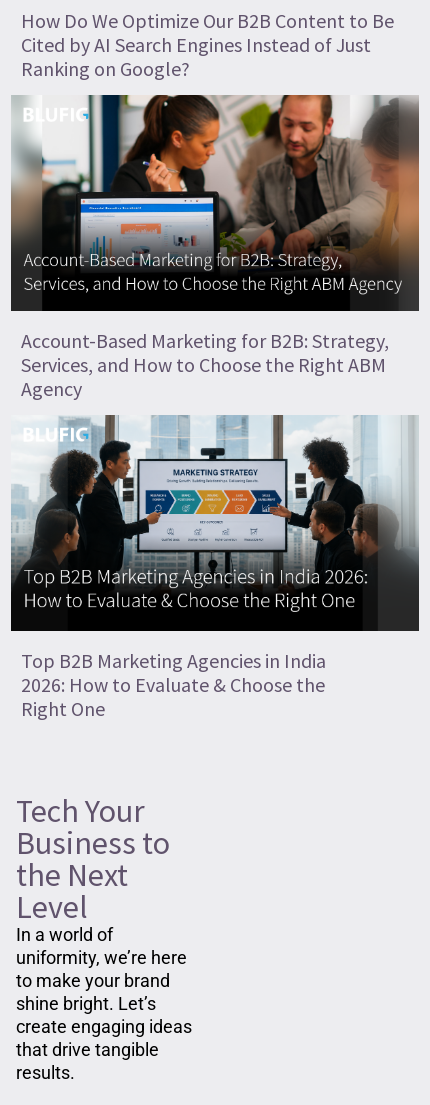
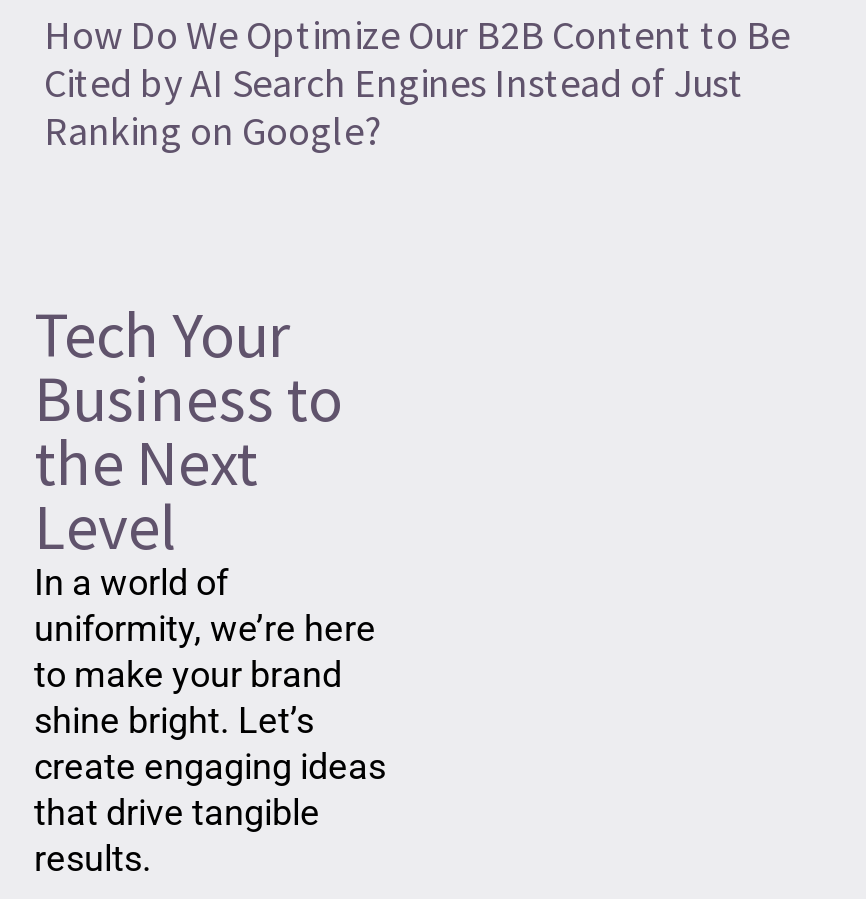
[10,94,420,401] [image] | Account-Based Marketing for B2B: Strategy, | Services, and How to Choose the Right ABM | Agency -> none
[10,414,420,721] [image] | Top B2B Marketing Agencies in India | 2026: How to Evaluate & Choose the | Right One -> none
* * *
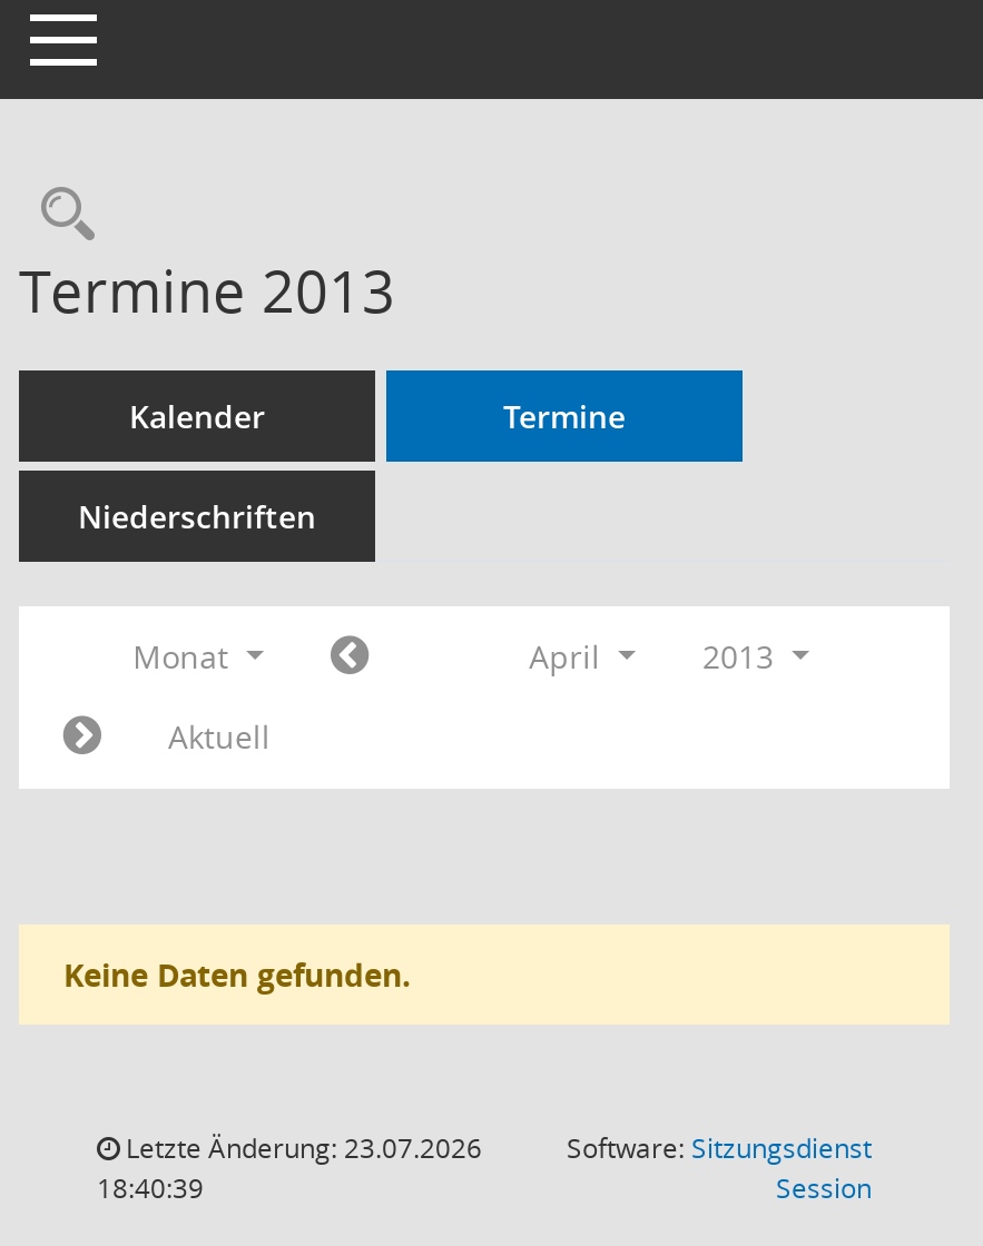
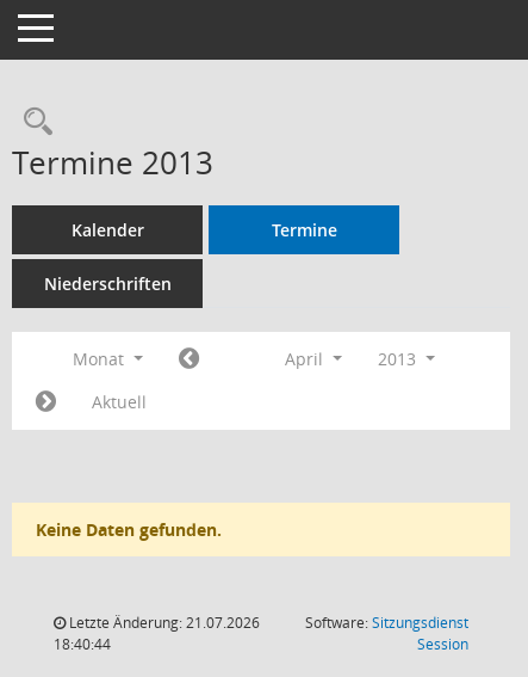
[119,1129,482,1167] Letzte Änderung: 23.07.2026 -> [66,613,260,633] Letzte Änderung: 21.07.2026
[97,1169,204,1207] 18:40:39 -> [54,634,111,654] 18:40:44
==
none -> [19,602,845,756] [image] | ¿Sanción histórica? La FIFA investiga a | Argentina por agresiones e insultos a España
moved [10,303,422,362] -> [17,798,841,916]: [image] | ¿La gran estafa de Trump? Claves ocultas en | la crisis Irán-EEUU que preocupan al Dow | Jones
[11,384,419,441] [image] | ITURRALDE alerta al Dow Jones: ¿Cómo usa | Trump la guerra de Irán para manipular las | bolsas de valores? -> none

**What this task involves**
Take each line above that contains "Jones" and copy it out.

**Answer to this problem**
moved [10,303,422,362] -> [17,798,841,916]: [image] | ¿La gran estafa de Trump? Claves ocultas en | la crisis Irán-EEUU que preocupan al Dow | Jones
[11,384,419,441] [image] | ITURRALDE alerta al Dow Jones: ¿Cómo usa | Trump la guerra de Irán para manipular las | bolsas de valores? -> none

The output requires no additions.